There are five great difficulties explored in this poem, five challenges that I myself have faced and endured throughout the years, mostly stemming from internal issues—perhaps psychological in nature. These are giving up, feeling betrayed, anxiety, loneliness, and loss. There’s more to the poem than this, but as it has occurred to me that some my overwhelming difficulties with these personal challenges may be genetic in nature, it felt important to me to try to use this piece to pass on some of what I’ve learned about them in the hope that he will one day read and gain insight should he find himself facing similar struggles.

I have no way of knowing if I’ll live long enough to offer him such insights as those I’ve tried to express here by the time he has need of them, and so this poem. Even if I do, it may be that by the time he’s dealing with some of these struggles himself, he’d be more open to taking my thoughts into consideration from this form anyway, written when he was still a toddler.

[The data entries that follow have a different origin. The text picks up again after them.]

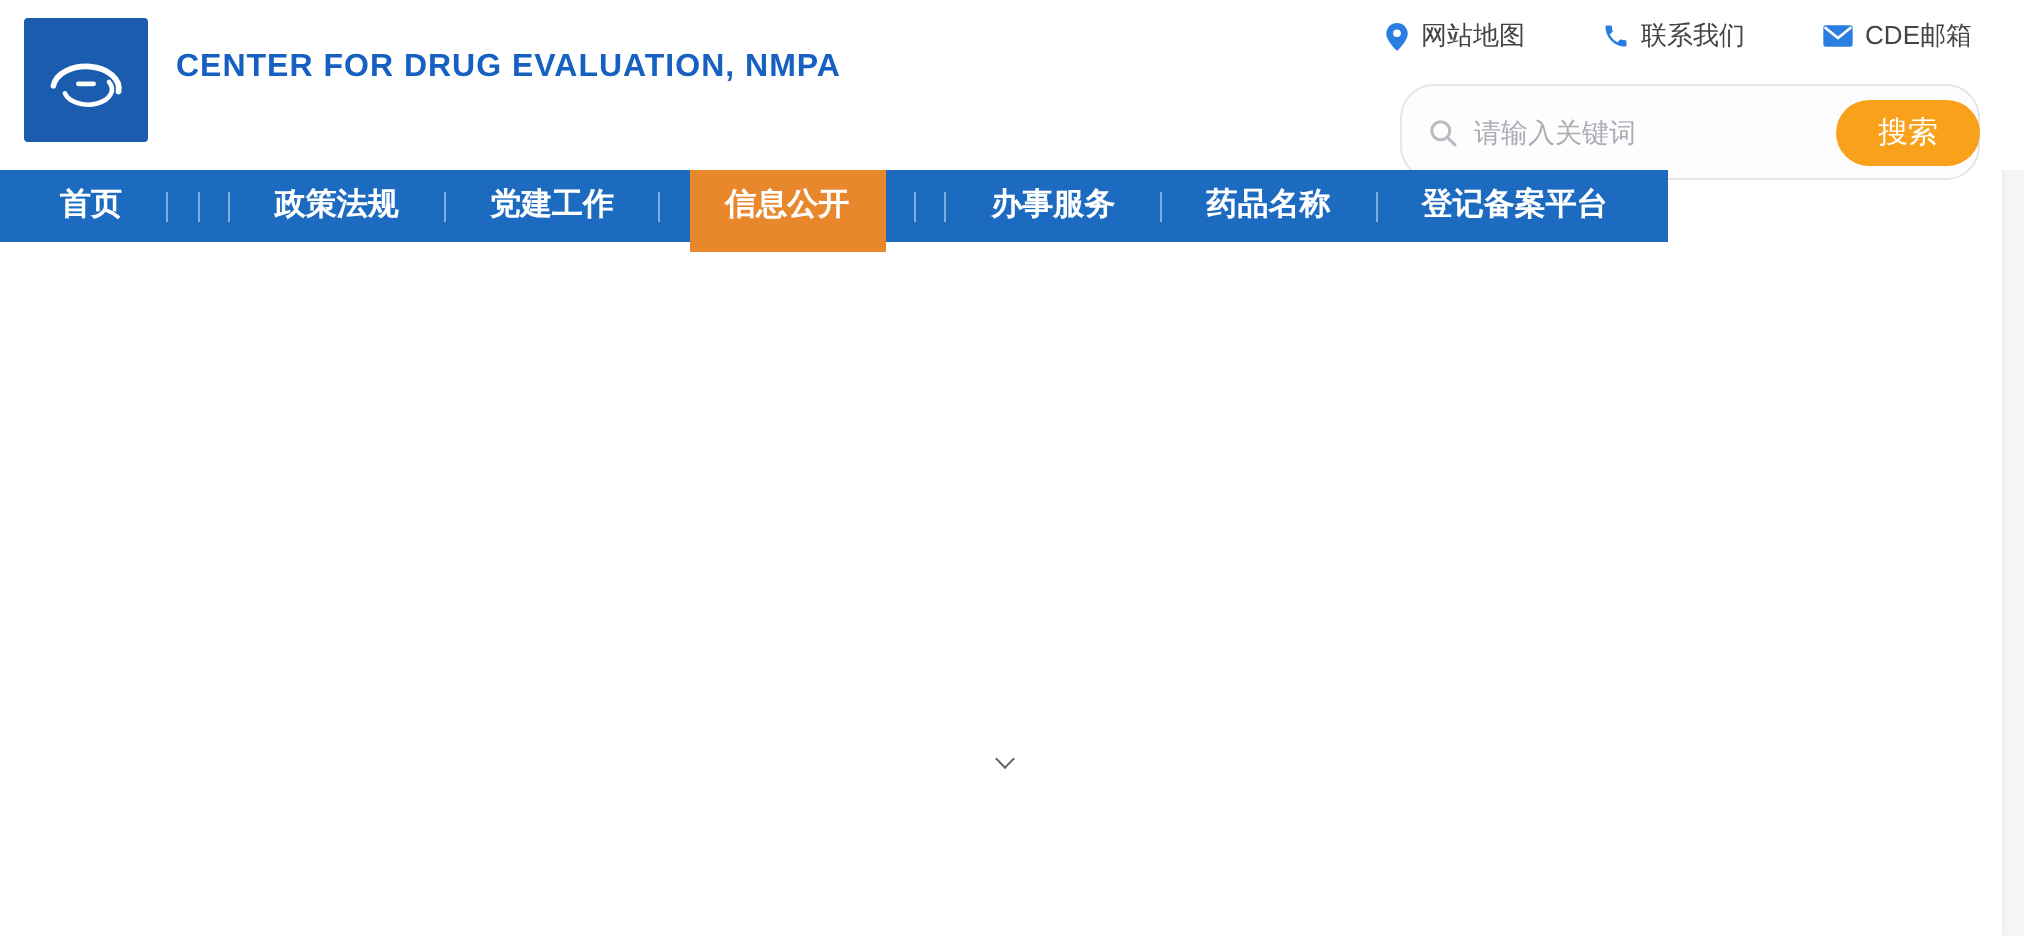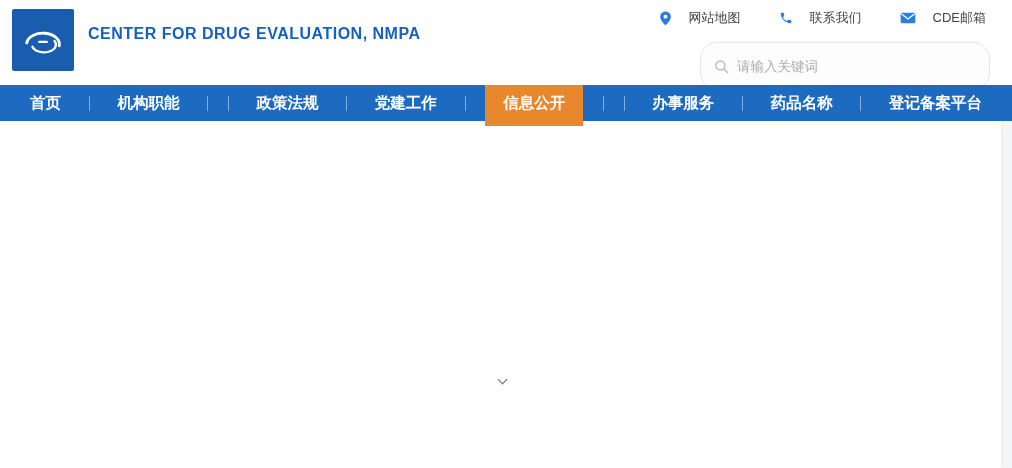--- a/index.html
+++ b/index.html
@@ -14,7 +14,7 @@
   .title-cn { font-size:30px; font-weight:bold; color:#0e0e0e; letter-spacing:1px; line-height:38px; }
   .title-en { font-size:16px; font-weight:bold; color:#1560c0; letter-spacing:.5px; margin-top:15px; }
   .top-links { position:absolute; right:26px; top:9px; display:flex; gap:38px; }
-  .top-link { display:flex; align-items:center; gap:17px; font-size:13px; color:#444; cursor:pointer; }
+  .top-link { display:flex; align-items:center; gap:6px; font-size:13px; color:#444; cursor:pointer; }
   .search-bar { position:absolute; left:700px; top:42px; width:290px; height:48px; border:1px solid #e3e5e8; border-radius:17px; background:#fdfdfe; display:flex; align-items:center;justify-content:space-between; }
   .search-bar .mag { margin:0 8px 0 13px; display:flex; }
   .search-input { border:none; outline:none; background:transparent; flex:1; font-size:13.5px; color:#333; min-width:0; }

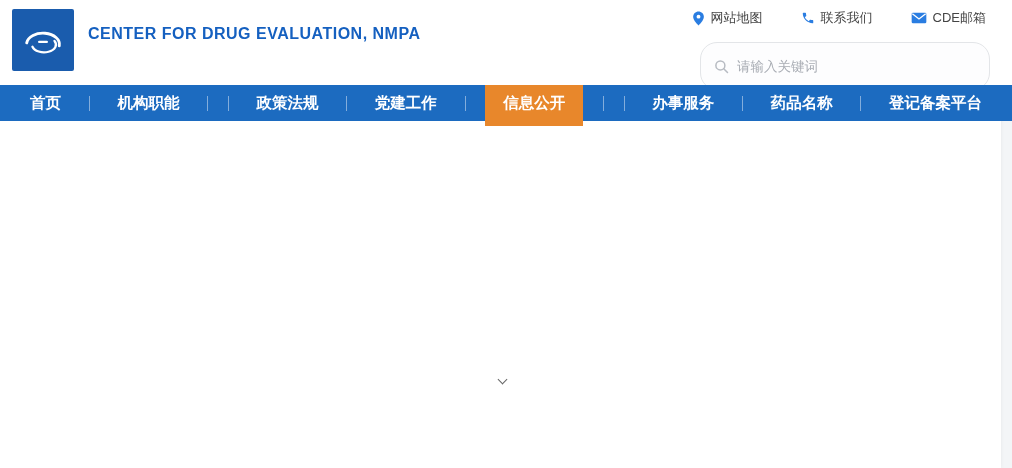--- a/index.html
+++ b/index.html
@@ -108,6 +108,7 @@
         </svg>
       </span>
       <input class="search-input" type="text" placeholder="请输入关键词" style="">
+      <button class="search-btn">搜索</button>
     </div>
   </div>
 

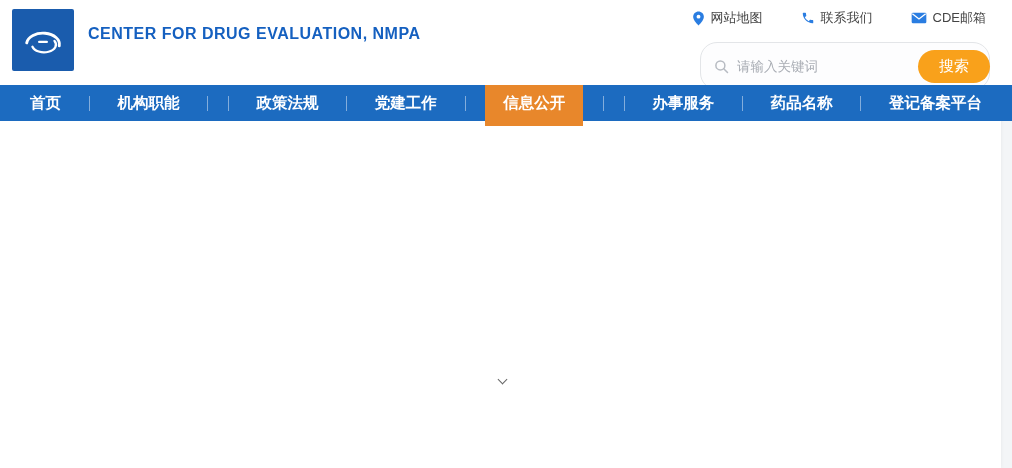--- a/index.html
+++ b/index.html
@@ -22,7 +22,7 @@
   .search-btn { width:72px; height:33px; margin-right:-1px; border:none; border-radius:17px; background:#f9a11b; color:#fff; font-size:15px; cursor:pointer; font-family:inherit; }
 
   
-  .nav { position:relative; width:1012px; height:36px; background:#1c6bc0; display:flex; align-items:center; justify-content:space-between; padding:0 22px; z-index:5; }
+  .nav { position:relative; width:834px; height:36px; background:#1c6bc0; display:flex; align-items:center; justify-content:space-between; padding:0 22px; z-index:5; }
   .nav-item { color:#fff; font-size:15.5px; font-weight:bold; line-height:36px; padding:0 8px; cursor:pointer; white-space:nowrap; }
   .nav-item.active { background:#e8872b; height:41px; line-height:36px; padding:0 18px; margin-bottom:-5px; }
   .nav-sep { width:1px; height:15px; background:rgba(255,255,255,.45); }

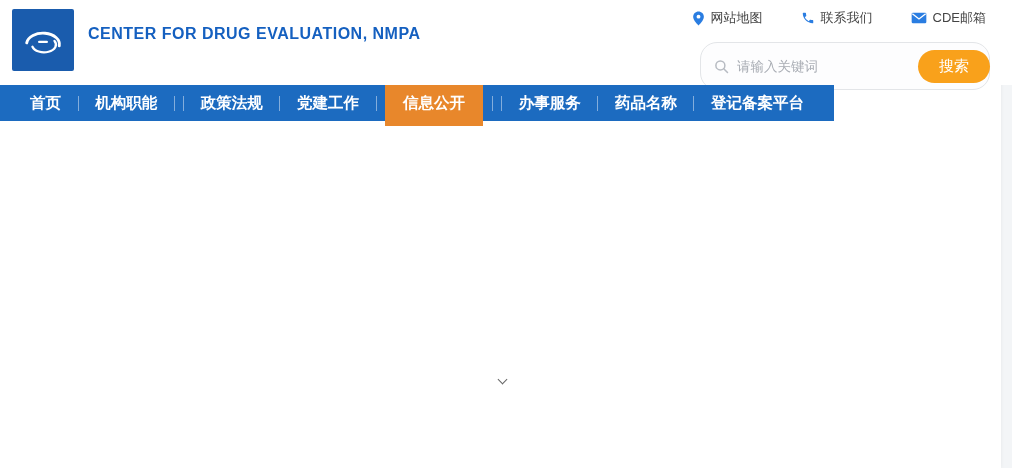--- a/index.html
+++ b/index.html
@@ -115,7 +115,6 @@
   <div class="nav">
     <div class="nav-item">首页</div>
     <div class="nav-sep"></div>
-    <div class="nav-item">机构职能</div>
     <div class="nav-sep"></div>
     <div class="nav-sep"></div>
     <div class="nav-item">政策法规</div>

My father was gone by the time I was 10. I have no idea what insights he may have had for me. I have no real indication that he even thought of what kind of person I might be as an adolescent or as an adult. As my son grows up, I would like him to know that I thought of him—that I thought of him as a teen, as a young man, as an adult in the middle of life, as an old man nearing the end—that I held hope in my heart every single day that he would have a good life and enjoy the bulk of his days clear to the end. It would have meant something to me if my father had such foresight. I hope this may mean something to him.